Mark Collins – F-35 Allowed to Compete for New RCAF Fighter After All?

Well, well, well–further to this post one can just imagine the pressure our new government has been under from the Americans (and LockMart):

Canada Defense Minister Backs Off Campaign Rejection of F-35 Jet

Canada’s new defense minister backed off a campaign-trail pledge by his Liberal Party that Lockheed Martin Corp.’s F-35 jets would be excluded from a competition to replace the country’s aging fleet of military aircraft.

Harjit Sajjan said Monday [Dec. 21] during a conference call with reporters his focus is finding the best aircraft to replace the CF-18 jets before they become obsolete. He was asked twice whether the F-35 is being excluded from bidding, and both times he sidestepped the question. Prime Minister Justin Trudeau said while campaigning for the October election Canada “won’t purchase the F-35” because they’re too expensive [see link near end].

Canada still needs to set the terms of a new competition for replacement aircraft, ones that can be available “in a timely manner” and be able to work on missions with U.S. and European allies, Sajjan said Monday. The previous government had invested in F-35 development contracts without signing a final purchase agreement.

“My focus isn’t about F-35 or any other aircraft; my focus” is about replacing the CF-18s, Sajjan said on the call. “We will open it up to an open process.”..


F-35 and Canadian Election: Liberals Loose With Fighter Costs

Canadian Election: ISIS, the F-35, Justin Trudeau and POTUS
[my musings]

Mark Collins, a prolific Ottawa blogger, is a Fellow at the Canadian Global Affairs Institute; he tweets @Mark3Ds


7 thoughts on “Mark Collins – F-35 Allowed to Compete for New RCAF Fighter After All?”

  1. Finns are having their own competition which may include along with the usual suspects the F-15–and the F-35:


    “Facing the Bear: Nordics’ Fighter Force Greatly to Outnumber Canadian…”

    Mark Collins

  2. Meanwhile the Finns are at least theoretically open to the F-35:

    “Finland kicks-off F/A-18 replacement process

    Finland has notified five manufacturers of its intention to seek bids for its HX fighter-replacement programme, which will see it replace its 61-strong Boeing F/A-18C/D Hornet fleet.

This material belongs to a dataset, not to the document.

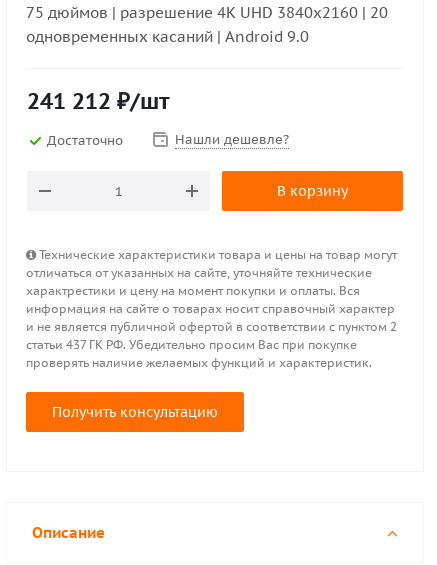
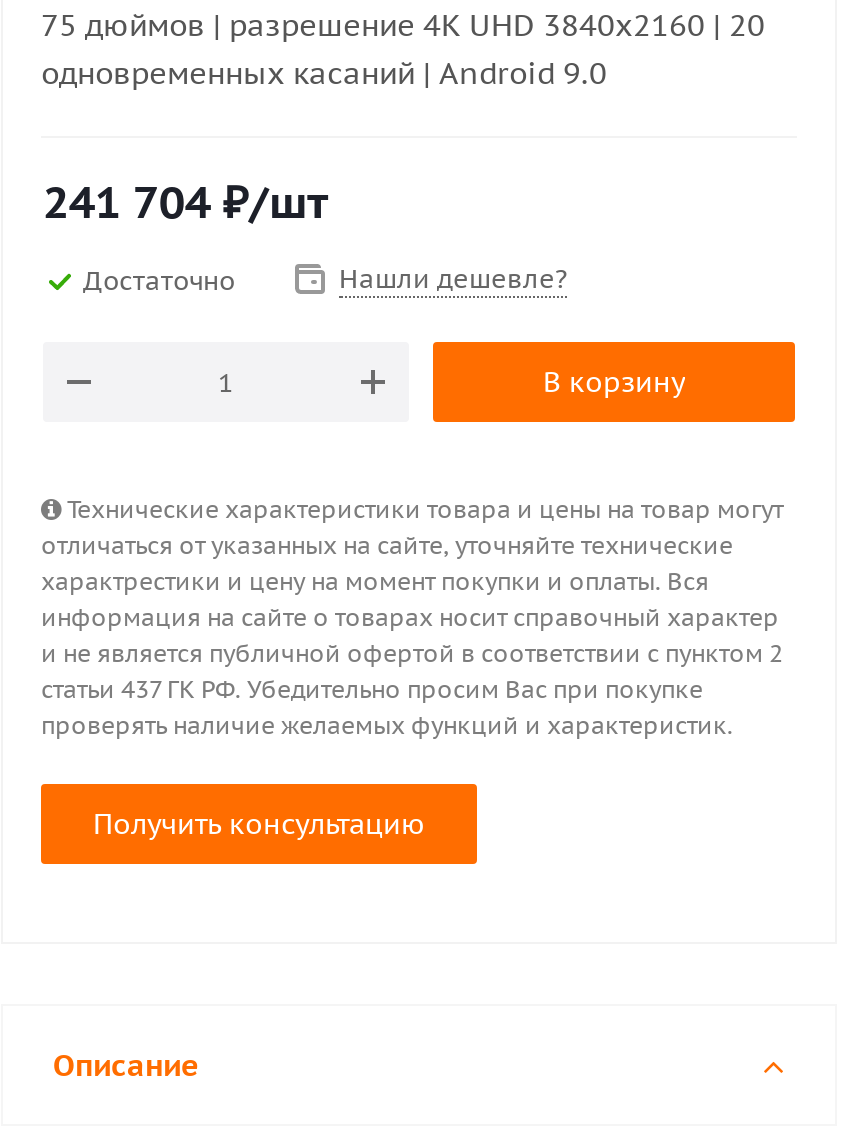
- 241 212 ₽/шт
+ 241 704 ₽/шт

    On 16 December, the Finnish ministry of defence notified the governments of France, Sweden, the UK and the USA that it will be seeking information on seven aircraft types from five different manufacturers.

    Requests for information (RFI) will be issued by March 2016, Finland says, which will include the Eurofighter Typhoon, Dassault Rafale, Saab Gripen, Boeing F-18 and F-15, and Lockheed Martin F-35 and F-16.

    Replies to the RFI are to be submitted to Helsinki by the end of October 2016, with the contest to be launched in “spring 2018”, followed by a selection in 2021 [plenty of time to get F-35 costs down]…

    The current F-18 fleet will be phased out by 2025, and Helsinki estimates it will take around 15 years to introduce the new capability.

    Finland operates 54 single-seater F-18Cs and seven two-seater F-18Ds, that are nearing 20 years in age…

    Denmark operates the ageing F-16A/B and is in the process of deciding on a replacement which many believe will be the F-35A, as Copenhagen was previously involved in the JSF’s development stage.”

    See earlier:

    “Facing the Bear: Nordics’ Fighter Force Greatly to Outnumber Canadian…”

    Mark Collins

  3. I suspet this is a mistake. Canada was sued once before for letting some one bid when we knew the manufacturer wasn’t going to win. It was one of the helicopter deals but I don’t remember which one.

    Mind you we would probably get sued for not letting them in. Why is it US military procurement is exempt from trade deals all the way to the Army Corp of Engineers paving roads but there is no such exemption for Canada?